◆ **Records for the task**
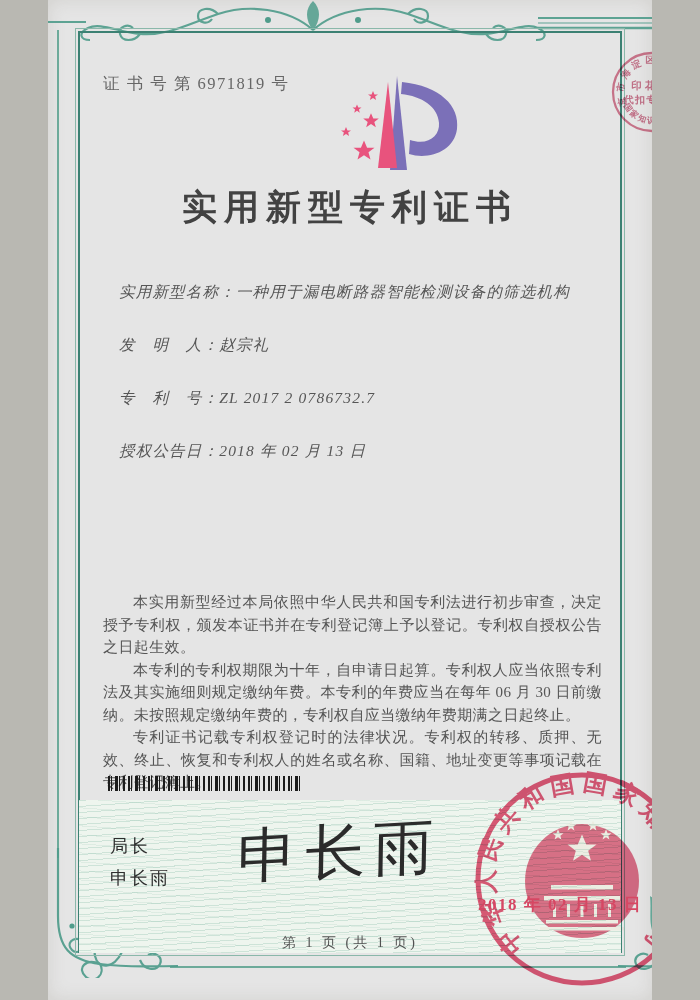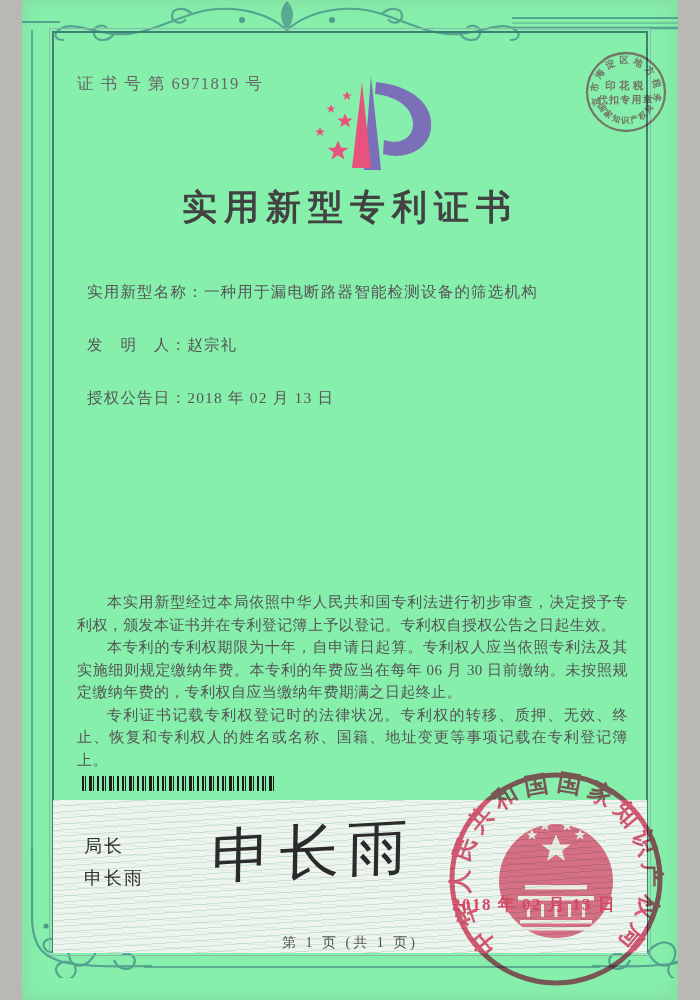"证 书 号 第 6971819" .page { background: #86efac -> #e5e5e5; width: 656px -> 604px }
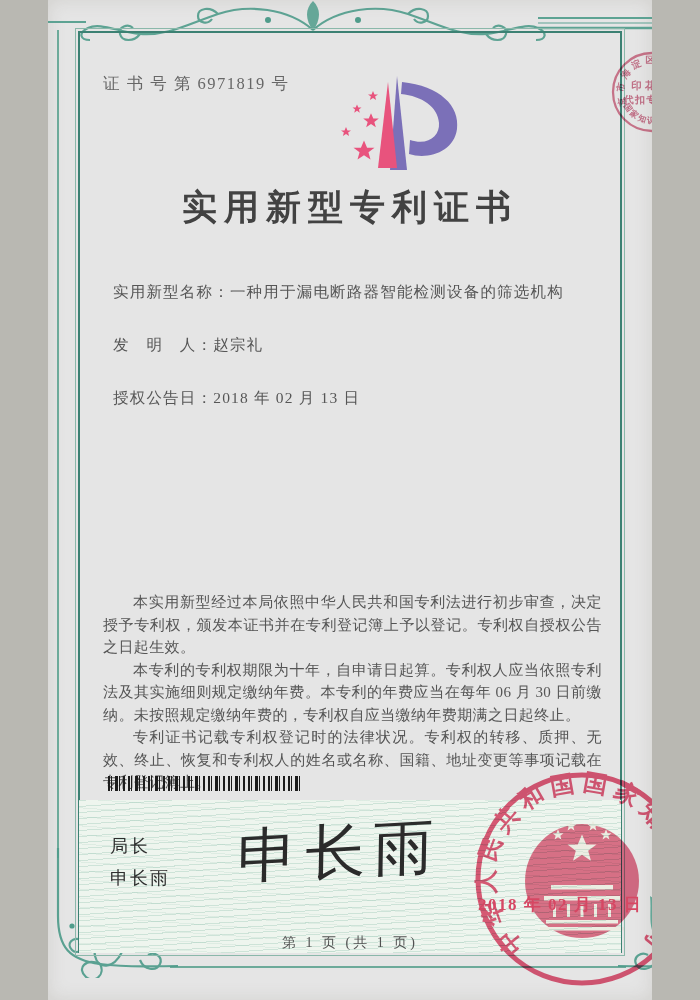"实用新型名称：一种用于漏电断路器智能检测设备的筛选机构" .field { font-style: none -> italic; margin: 0 0 31px 8px -> 0 0 31px 14px }
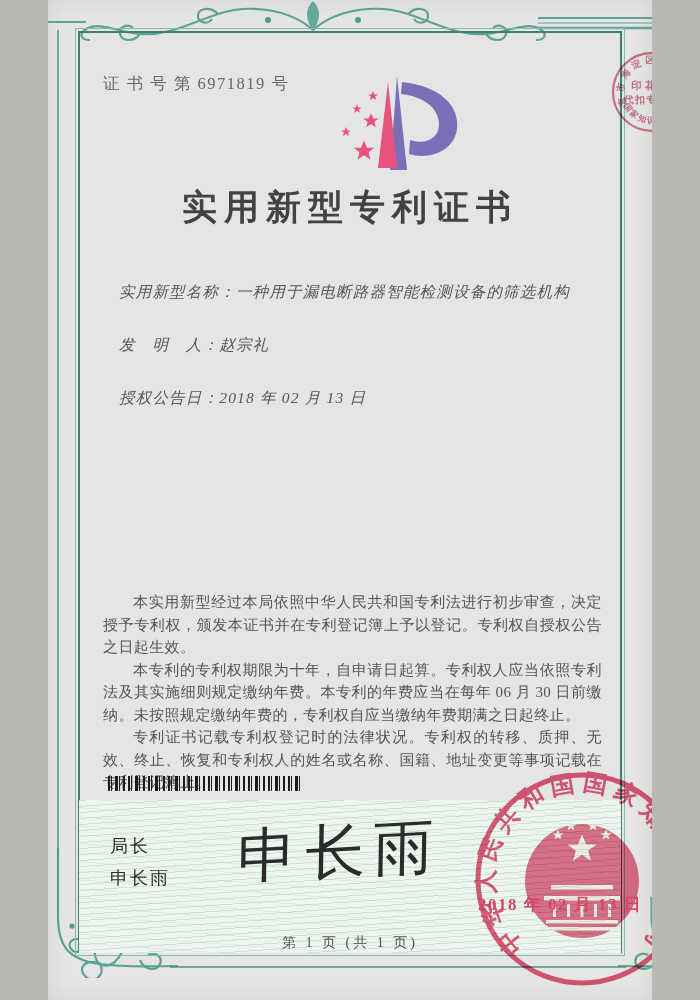"专 利 号：ZL 2017 2" div.field { html: none -> <div> <span>专 利 号：</span><span>ZL 2017 2 0786732.7</span> </div> }
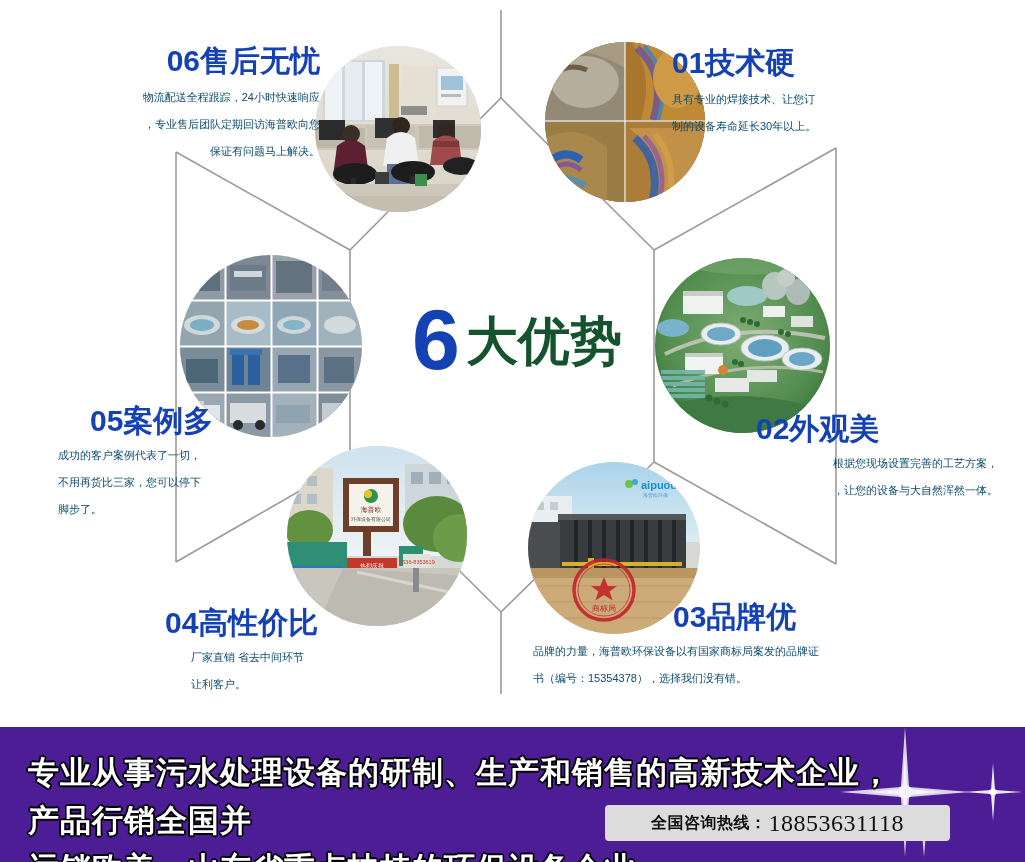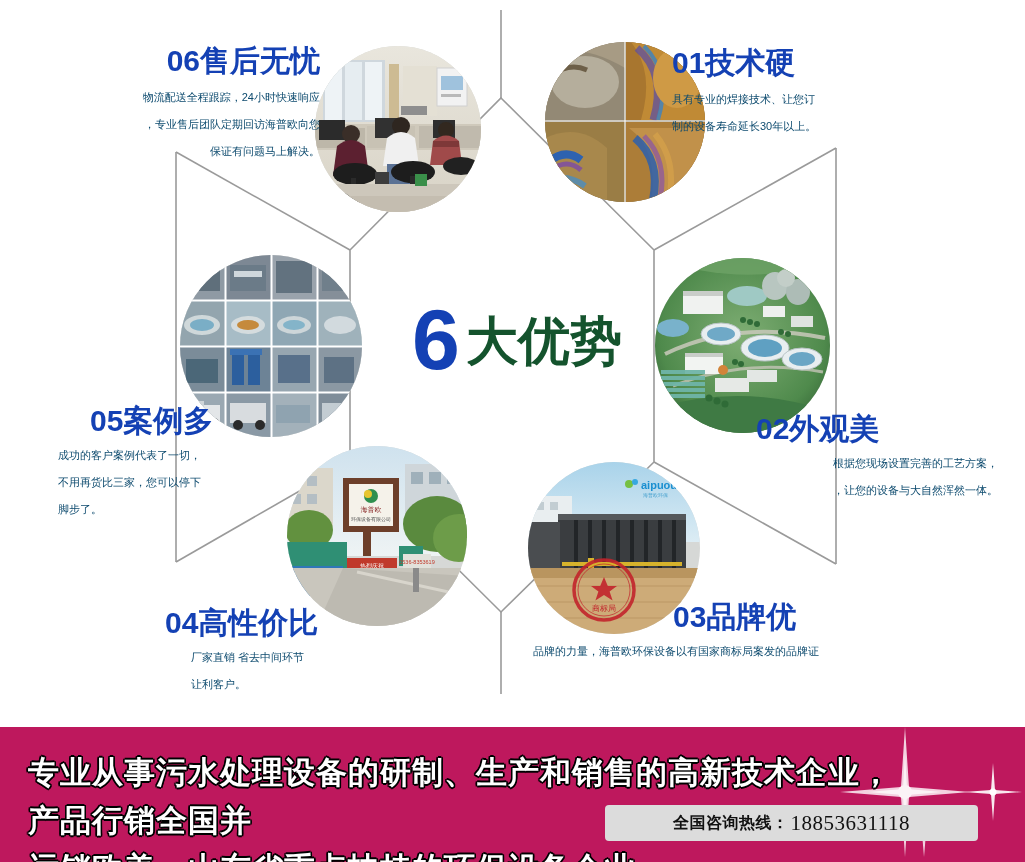"书（编号：15354378），选择我们没有错。" div { html: none -> <div>书（编号：15354378），选择我们没有错。</div> }
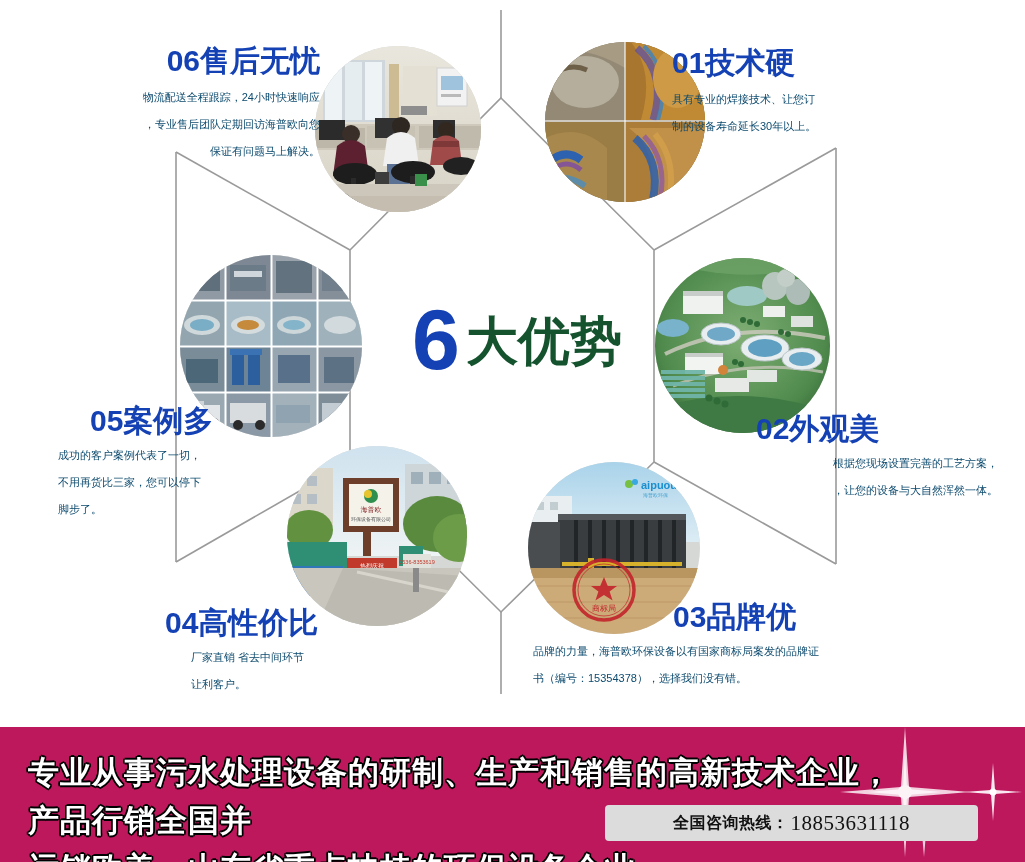"专业从事污水处理设备的研制、生产和销售的高新技术企业，产品行销全国并" #banner { background: #be185d -> #4c1d95 }
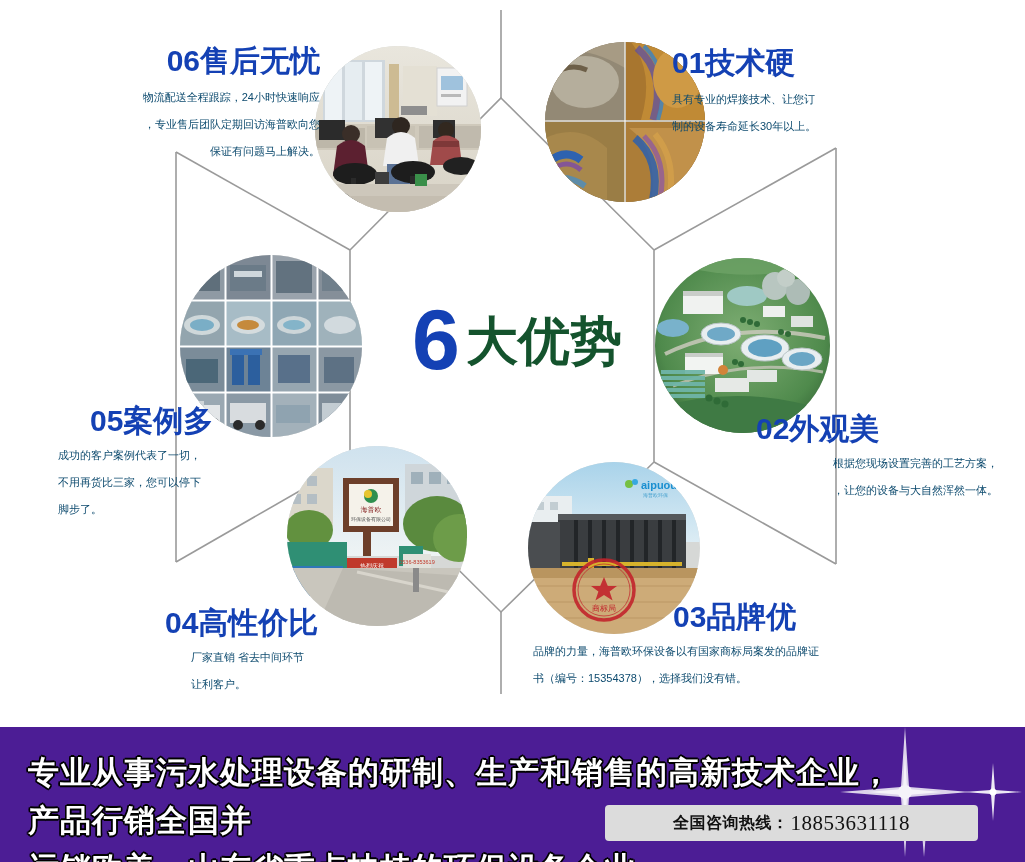"全国咨询热线：" .hotline-box { width: 373px -> 345px }
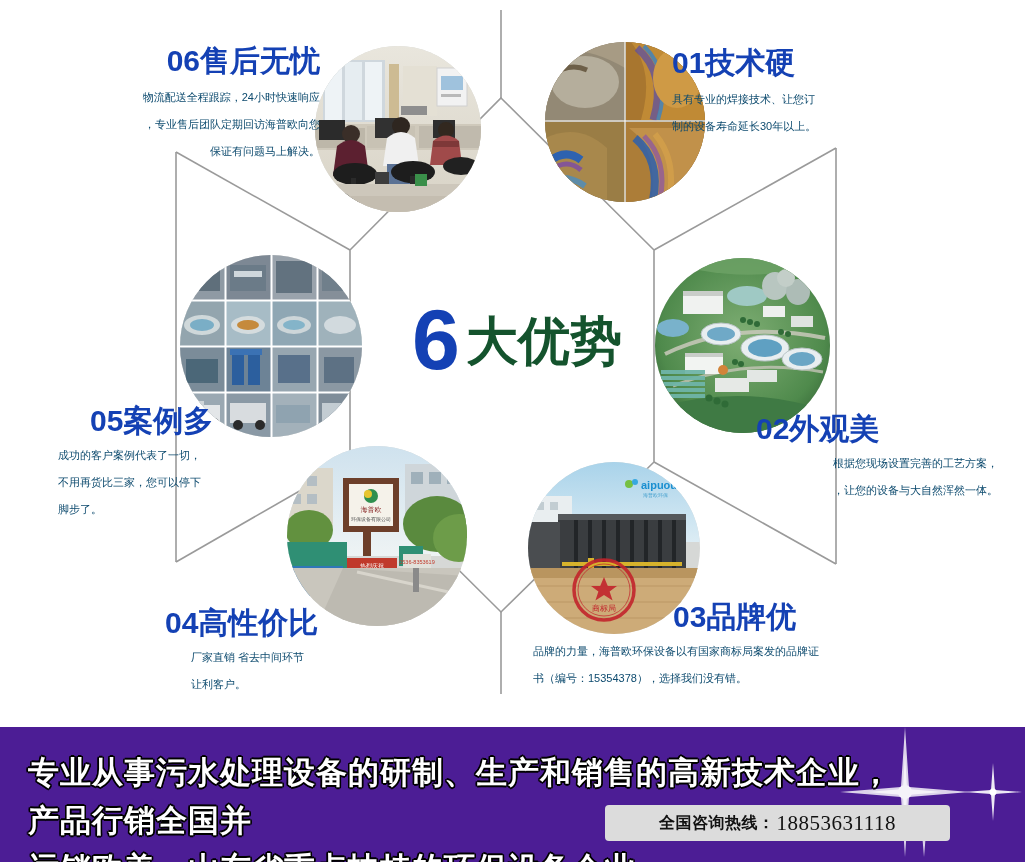"18853631118" .hotline-num { font-size: 21px -> 24px }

◆ **What the task asks**
Reproduce verbatim, and only, the lines starting at the one that contains "利 号：ZL 2017" and ending with the final line of the records; leave out the pictures.

◆ **Response for this exercise**
"专 利 号：ZL 2017 2" div.field { html: none -> <div> <span>专 利 号：</span><span>ZL 2017 2 0786732.7</span> </div> }
"书（编号：15354378），选择我们没有错。" div { html: none -> <div>书（编号：15354378），选择我们没有错。</div> }
"专业从事污水处理设备的研制、生产和销售的高新技术企业，产品行销全国并" #banner { background: #be185d -> #4c1d95 }
"全国咨询热线：" .hotline-box { width: 373px -> 345px }
"18853631118" .hotline-num { font-size: 21px -> 24px }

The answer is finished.